JPH0436829Y2 - - Google Patents

Description

[Detailed Description of the Invention] [Industrial Application Field] The present invention relates to the configuration of a heat supply device that uses a combustion rod as a heat source and provides a treatment method by irradiating a hot air flow based on the heat source.

BACKGROUND ART Conventionally, moxibustion devices have been used as therapeutic tools, in which moxa or the like is formed into a rod-shaped object and the rod-shaped object is burned to use as a heat source.

A conventional example of this moxibustion device is shown in FIG. The illustrated moxibustion device 45 is outlined as follows.

In the figure, reference numeral 51 is a moxa mass, which is made by drying moxa leaves into a cotton-like shape, which is stuffed into a tube 52 and made into a rod-like shape. The cylindrical tube 52 having the moxa mass 51 is inserted through the opening 46a at the upper end of the cylindrical portion 47, and is retained on the neck portion 46 by elastic action. At this time, the leading end of the moxa mass 51 is located in the hollow position of the cylinder part 47. In addition, 48 is a pore, 49a is an opening, 50 is a receiving net, and 5
3 is the bottom cover of the cylindrical tube 52, and by pushing it in, the tip of the moxa mass 51 can be exposed.

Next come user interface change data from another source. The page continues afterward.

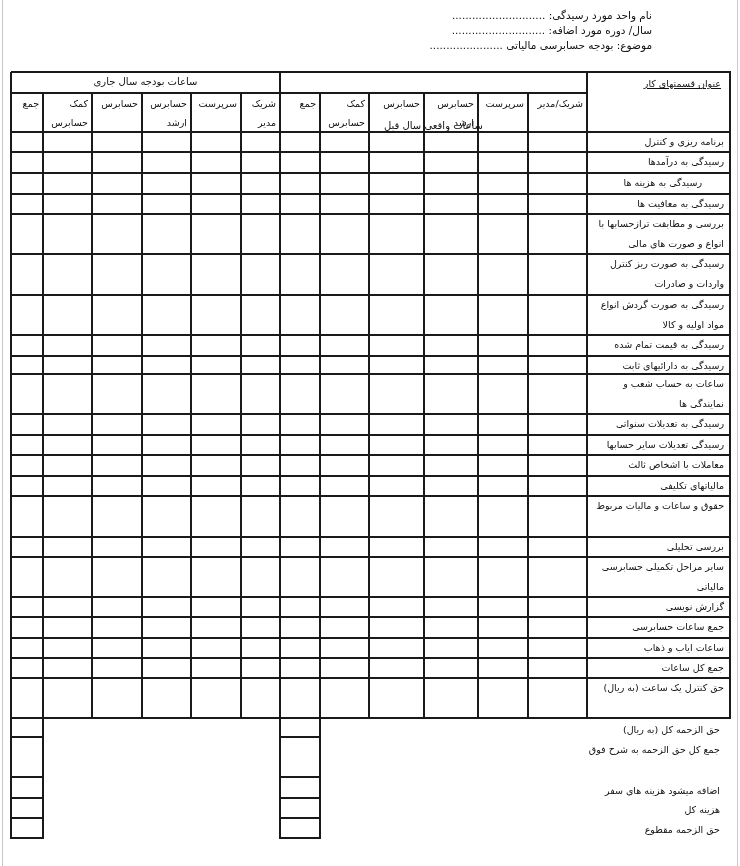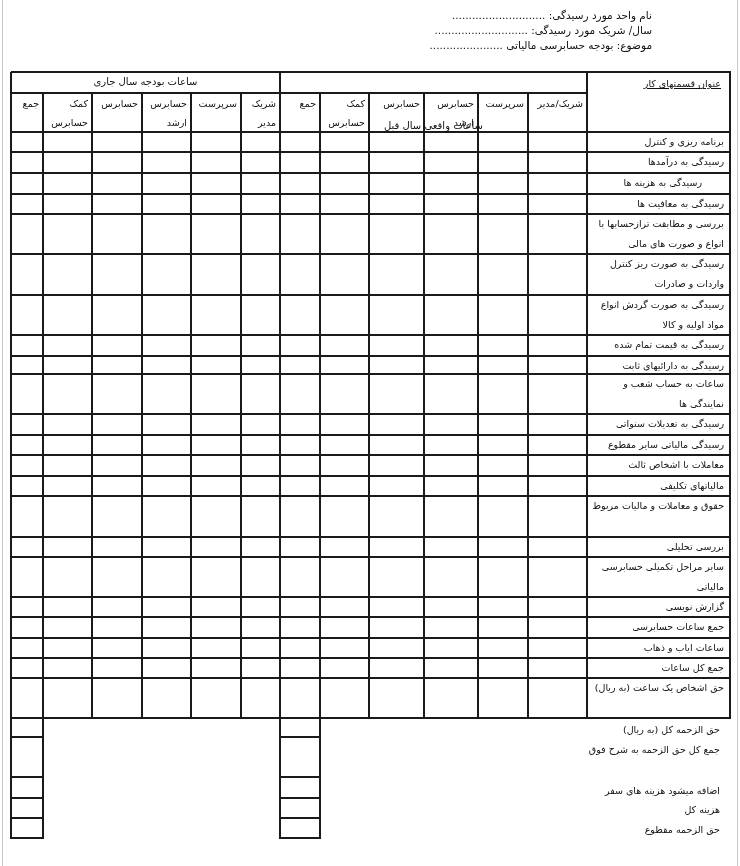--- a/index.html
+++ b/index.html
@@ -27,21 +27,21 @@
 <body>
 
 <div class="page-edge-left"></div>
 <div class="page-edge-right"></div>
 
 <div class="hdr" style="top:8px;">
   <span>نام واحد مورد رسیدگی:</span>
   <span class="dots">............................</span>
 </div>
 <div class="hdr" style="top:23px;">
-  <span>سال/ شریک مورد رسیدگی:</span>
+  <span>سال/ دوره مورد اضافه:</span>
   <span class="dots">............................</span>
 </div>
 <div class="hdr" style="top:38px;">
   <span>موضوع: بودجه حسابرسی مالیاتی</span>
   <span class="dots">......................</span>
 </div>
 
 <div class="grid" id="grid">
     <div class="hl" style="left:11px;top:71px;width:720px;"></div>
     <div class="hl" style="left:11px;top:92px;width:577px;"></div>
@@ -246,21 +246,21 @@
     <div class="cell" style="left:93px;top:415px;width:48px;height:19px;"></div>
     <div class="cell" style="left:143px;top:415px;width:47px;height:19px;"></div>
     <div class="cell" style="left:192px;top:415px;width:48px;height:19px;"></div>
     <div class="cell" style="left:242px;top:415px;width:37px;height:19px;"></div>
     <div class="cell" style="left:281px;top:415px;width:38px;height:19px;"></div>
     <div class="cell" style="left:321px;top:415px;width:47px;height:19px;"></div>
     <div class="cell" style="left:370px;top:415px;width:53px;height:19px;"></div>
     <div class="cell" style="left:425px;top:415px;width:52px;height:19px;"></div>
     <div class="cell" style="left:479px;top:415px;width:48px;height:19px;"></div>
     <div class="cell" style="left:529px;top:415px;width:57px;height:19px;"></div>
-    <div class="row-label" style="left:587px;top:435px;width:143px;height:20px;">رسیدگی مالیاتی سایر مقطوع</div>
+    <div class="row-label" style="left:587px;top:435px;width:143px;height:20px;">رسیدگی تعدیلات سایر حسابها</div>
     <div class="cell" style="left:12px;top:436px;width:30px;height:18px;"></div>
     <div class="cell" style="left:44px;top:436px;width:47px;height:18px;"></div>
     <div class="cell" style="left:93px;top:436px;width:48px;height:18px;"></div>
     <div class="cell" style="left:143px;top:436px;width:47px;height:18px;"></div>
     <div class="cell" style="left:192px;top:436px;width:48px;height:18px;"></div>
     <div class="cell" style="left:242px;top:436px;width:37px;height:18px;"></div>
     <div class="cell" style="left:281px;top:436px;width:38px;height:18px;"></div>
     <div class="cell" style="left:321px;top:436px;width:47px;height:18px;"></div>
     <div class="cell" style="left:370px;top:436px;width:53px;height:18px;"></div>
     <div class="cell" style="left:425px;top:436px;width:52px;height:18px;"></div>
@@ -285,21 +285,21 @@
     <div class="cell" style="left:93px;top:477px;width:48px;height:18px;"></div>
     <div class="cell" style="left:143px;top:477px;width:47px;height:18px;"></div>
     <div class="cell" style="left:192px;top:477px;width:48px;height:18px;"></div>
     <div class="cell" style="left:242px;top:477px;width:37px;height:18px;"></div>
     <div class="cell" style="left:281px;top:477px;width:38px;height:18px;"></div>
     <div class="cell" style="left:321px;top:477px;width:47px;height:18px;"></div>
     <div class="cell" style="left:370px;top:477px;width:53px;height:18px;"></div>
     <div class="cell" style="left:425px;top:477px;width:52px;height:18px;"></div>
     <div class="cell" style="left:479px;top:477px;width:48px;height:18px;"></div>
     <div class="cell" style="left:529px;top:477px;width:57px;height:18px;"></div>
-    <div class="row-label" style="left:587px;top:496px;width:143px;height:41px;">حقوق و معاملات و مالیات مربوط</div>
+    <div class="row-label" style="left:587px;top:496px;width:143px;height:41px;">حقوق و ساعات و مالیات مربوط</div>
     <div class="cell" style="left:12px;top:497px;width:30px;height:39px;"></div>
     <div class="cell" style="left:44px;top:497px;width:47px;height:39px;"></div>
     <div class="cell" style="left:93px;top:497px;width:48px;height:39px;"></div>
     <div class="cell" style="left:143px;top:497px;width:47px;height:39px;"></div>
     <div class="cell" style="left:192px;top:497px;width:48px;height:39px;"></div>
     <div class="cell" style="left:242px;top:497px;width:37px;height:39px;"></div>
     <div class="cell" style="left:281px;top:497px;width:38px;height:39px;"></div>
     <div class="cell" style="left:321px;top:497px;width:47px;height:39px;"></div>
     <div class="cell" style="left:370px;top:497px;width:53px;height:39px;"></div>
     <div class="cell" style="left:425px;top:497px;width:52px;height:39px;"></div>
@@ -376,21 +376,21 @@
     <div class="cell" style="left:93px;top:659px;width:48px;height:18px;"></div>
     <div class="cell" style="left:143px;top:659px;width:47px;height:18px;"></div>
     <div class="cell" style="left:192px;top:659px;width:48px;height:18px;"></div>
     <div class="cell" style="left:242px;top:659px;width:37px;height:18px;"></div>
     <div class="cell" style="left:281px;top:659px;width:38px;height:18px;"></div>
     <div class="cell" style="left:321px;top:659px;width:47px;height:18px;"></div>
     <div class="cell" style="left:370px;top:659px;width:53px;height:18px;"></div>
     <div class="cell" style="left:425px;top:659px;width:52px;height:18px;"></div>
     <div class="cell" style="left:479px;top:659px;width:48px;height:18px;"></div>
     <div class="cell" style="left:529px;top:659px;width:57px;height:18px;"></div>
-    <div class="row-label" style="left:587px;top:678px;width:143px;height:40px;">حق اشخاص یک ساعت (به ریال)</div>
+    <div class="row-label" style="left:587px;top:678px;width:143px;height:40px;">حق کنترل یک ساعت (به ریال)</div>
     <div class="cell" style="left:12px;top:679px;width:30px;height:38px;"></div>
     <div class="cell" style="left:44px;top:679px;width:47px;height:38px;"></div>
     <div class="cell" style="left:93px;top:679px;width:48px;height:38px;"></div>
     <div class="cell" style="left:143px;top:679px;width:47px;height:38px;"></div>
     <div class="cell" style="left:192px;top:679px;width:48px;height:38px;"></div>
     <div class="cell" style="left:242px;top:679px;width:37px;height:38px;"></div>
     <div class="cell" style="left:281px;top:679px;width:38px;height:38px;"></div>
     <div class="cell" style="left:321px;top:679px;width:47px;height:38px;"></div>
     <div class="cell" style="left:370px;top:679px;width:53px;height:38px;"></div>
     <div class="cell" style="left:425px;top:679px;width:52px;height:38px;"></div>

The moxibustion device 45 configured in this manner has its head 4
It is used with 9 facing downward.

[Problems to be solved by the invention] As described above, the cylindrical pipe 52 has the moxa mass 51.
In the moxibustion device 45 where is set, moxa mass 5
When the leading end of the fuel is ignited, outside air E will be supplied to the combustion section 54 through each of the pores 48, but the hot air in the combustion section 54 will be supplied through the receiving net 50 It is then irradiated to the outside as a heated air current. At the same time, an upward air current is generated within the cylinder portion 47 due to the heat generated.

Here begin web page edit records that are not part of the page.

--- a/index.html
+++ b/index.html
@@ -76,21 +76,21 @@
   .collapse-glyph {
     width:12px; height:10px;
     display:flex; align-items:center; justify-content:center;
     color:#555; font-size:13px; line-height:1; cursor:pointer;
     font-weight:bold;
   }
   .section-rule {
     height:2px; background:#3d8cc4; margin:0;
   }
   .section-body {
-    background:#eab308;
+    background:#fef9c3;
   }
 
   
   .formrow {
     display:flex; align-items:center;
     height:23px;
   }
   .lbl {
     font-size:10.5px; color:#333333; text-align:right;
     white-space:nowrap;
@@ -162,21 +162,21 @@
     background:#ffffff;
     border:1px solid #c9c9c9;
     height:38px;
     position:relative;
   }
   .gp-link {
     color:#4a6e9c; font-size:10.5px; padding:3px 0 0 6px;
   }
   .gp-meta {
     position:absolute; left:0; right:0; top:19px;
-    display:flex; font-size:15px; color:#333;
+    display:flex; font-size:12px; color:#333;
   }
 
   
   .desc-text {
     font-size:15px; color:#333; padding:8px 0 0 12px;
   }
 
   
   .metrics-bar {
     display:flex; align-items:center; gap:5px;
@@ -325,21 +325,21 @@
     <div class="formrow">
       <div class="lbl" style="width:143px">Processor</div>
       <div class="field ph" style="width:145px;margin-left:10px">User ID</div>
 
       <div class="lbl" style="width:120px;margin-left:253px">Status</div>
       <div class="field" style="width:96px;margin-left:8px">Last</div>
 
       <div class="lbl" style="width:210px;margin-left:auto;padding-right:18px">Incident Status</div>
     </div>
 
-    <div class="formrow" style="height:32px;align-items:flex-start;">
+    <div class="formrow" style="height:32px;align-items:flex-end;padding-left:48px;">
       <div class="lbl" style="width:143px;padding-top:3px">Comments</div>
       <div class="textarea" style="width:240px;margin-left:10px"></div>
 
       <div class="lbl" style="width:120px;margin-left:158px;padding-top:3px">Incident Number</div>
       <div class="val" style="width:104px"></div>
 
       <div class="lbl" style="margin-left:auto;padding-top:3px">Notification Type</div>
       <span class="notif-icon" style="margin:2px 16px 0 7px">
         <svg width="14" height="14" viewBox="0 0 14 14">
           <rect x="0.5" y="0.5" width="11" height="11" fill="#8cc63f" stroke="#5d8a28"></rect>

However, this rising airflow flows out from each air hole 48 to the outside, but at this time, the outside air E is prevented from flowing into the cylindrical part 47, and as a result, the combustion part 54
In this case, incomplete combustion occurs and a large amount of smoke G is generated. Moreover, since this smoke G flows out through each of the pores 48, the incomplete combustion state described above becomes stronger.

As described above, conventional moxibustion devices have drawbacks such as generating a large amount of smoke and having low thermal efficiency due to the separation of the hot air to be irradiated into upper and lower parts. It was limited.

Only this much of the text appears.